Ayhan Bora Kaplan soruşturmasını yürütürken ‘darbe’ iddiasıyla tutuklanan altı polisin de aralarında olduğu 11 sanık 18 Temmuz’da Ankara 13. Asliye Ceza Mahkemesi’nde hakim karşısına çıkıyor.
Gizli tanık Serdar Sertçelik’in ayağında elektronik kelepçe varken kaçmayı başarması, yurt dışına gittikten sonra Ankara Emniyeti Organize Suçlarla Mücadele Şube Müdür Yardımcısı Şevket Demircan’la görüşme trafiği davanın temelini oluşturuyor.
Halk TV yazarı İsmail Saymaz, Sertçelik’in firar etmesinden tutun, yurt dışına kaçtıktan sonra Demircan’la kurduğu diyaloga varıncaya kadar birden çok suçun ve ihmalin yargılama konusu olacağı bu dava, henüz ilk duruşması görülmeden ‘sansür’ edildiğini iddia etti.
Saymaz şunları yazdı;
”Ankara 13. Asliye Ceza Mahkemesi, iddianameyi kabul edince skandal gün yüzüne çıktı.
Meğer…
Arslan ve Bozdağ hakkındaki iddiaların yer aldığı ilk iddianame, mahkeme tarafından iade edilmiş.

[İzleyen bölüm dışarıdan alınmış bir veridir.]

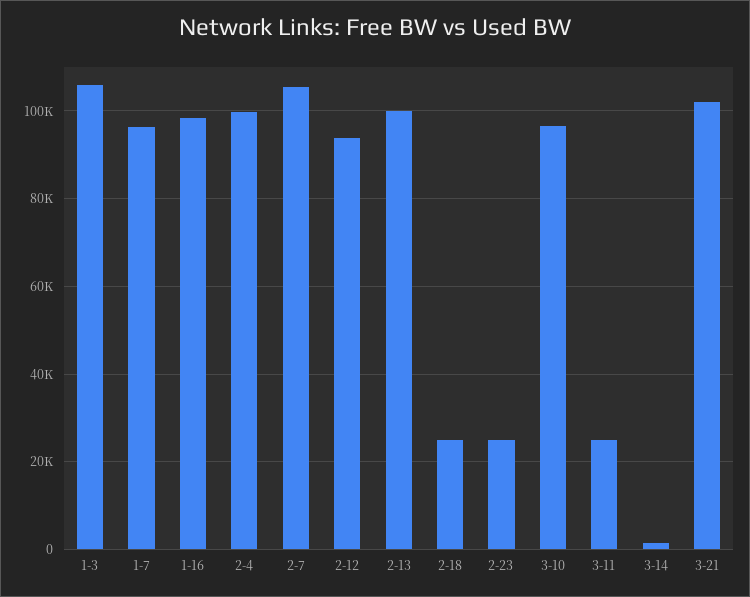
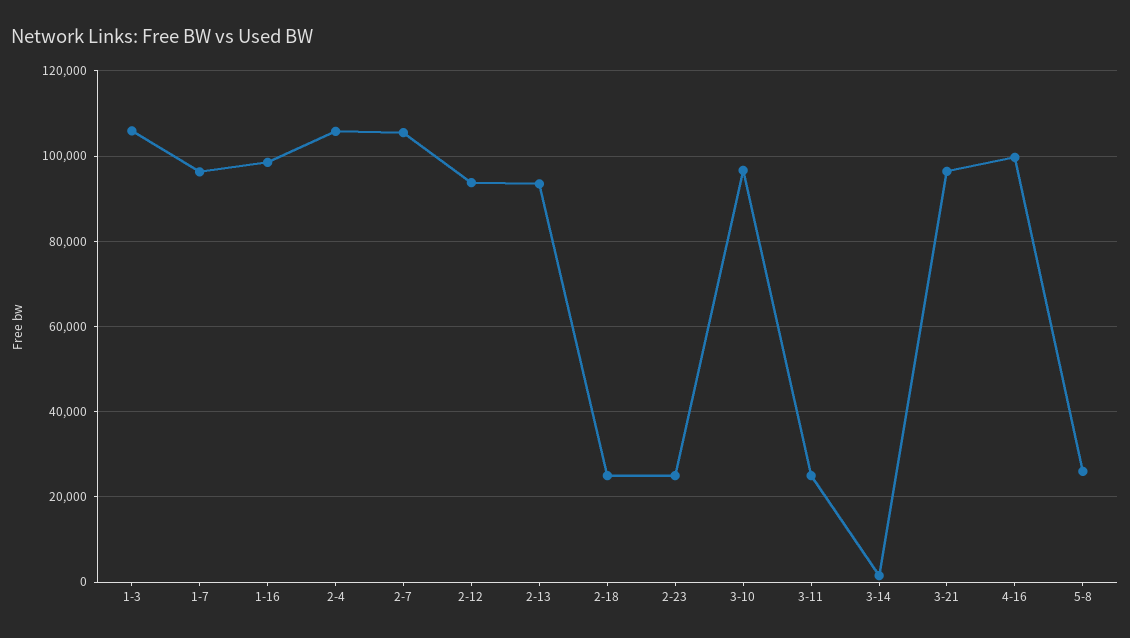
2-4: 100000 -> 106000
2-13: 100000 -> 94000
3-21: 102000 -> 96000
4-16: none -> 100000
5-8: none -> 26000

Fakat bu aşamada dışarıya sızarak, benim elime kadar ulaşmış.
Bu arada aynı savcı iki gün sonra, yani 29 Haziran’da, 2024/38794 esas numaralı yeni iddianame yazmış.
İkinci iddianamede Sertçelik’i sanıklar arasından çıkararak ve metnimi 21 sayfa eksilterek, mahkemeye göndermiş. Bu iddianame kabul edilmiş.
Eksiltilen 21 sayfada ne var?
Tahmin edeceğiniz üzere…
Arslan ve Bozdağ ile birkaç kişi hakkındaki iddialar metinden çıkarılmış.
Yalnızca Bozdağ ve Mücahit Aslan’ın adının geçtiği, Sertçelik tarafından sosyal medyada yayınlanmış bölümler bırakıldı.
Sizin anlayacağınız, iddianame sansürlenerek, kabul ediliyor.
Gülünç olan şu ki…
Sansürlü iddianameye iade edilen iddianamenin esas numarası yazılmış!
Arslan ve Bozdağ hakkındaki iddiaların gerçek olduğunu iddia etmiyorum. Ancak siz gizli tanığın suçlamaları ve sosyal medyada yayınladığı ses kayıtlarına dayanarak, Ayhan Bora Kaplan soruşturmasını yürüten polisleri tutukluyorsanız, o kayıtlardaki iddiaları da araştırmak zorundasınız.
Fakat savcılık soruşturma yürütmeyip kendi yazdığı iddianameyi sansürlüyor.
Adı geçenler Arslan ve Bozdağ değil de İş Bankası İcra Kurulu Başkanı ve eski Adalet Bakanlarından Seyfi Oktay olsaydı, savcılık aynı hassasiyeti gösterir miydi?
Umurunda olmazdı.
Savcılık Bozdağ’ın şikayetini dayanak alıp soruşturma açabilir, iddiaları araştırabilirdi.
Doğrusu ve olması gereken budur.
Siz iddianameden çıkarmakla iddiayı çürütmüş olmuyorsunuz.
Sadece kendinizi gülünç bir duruma düşürüyorsunuz.”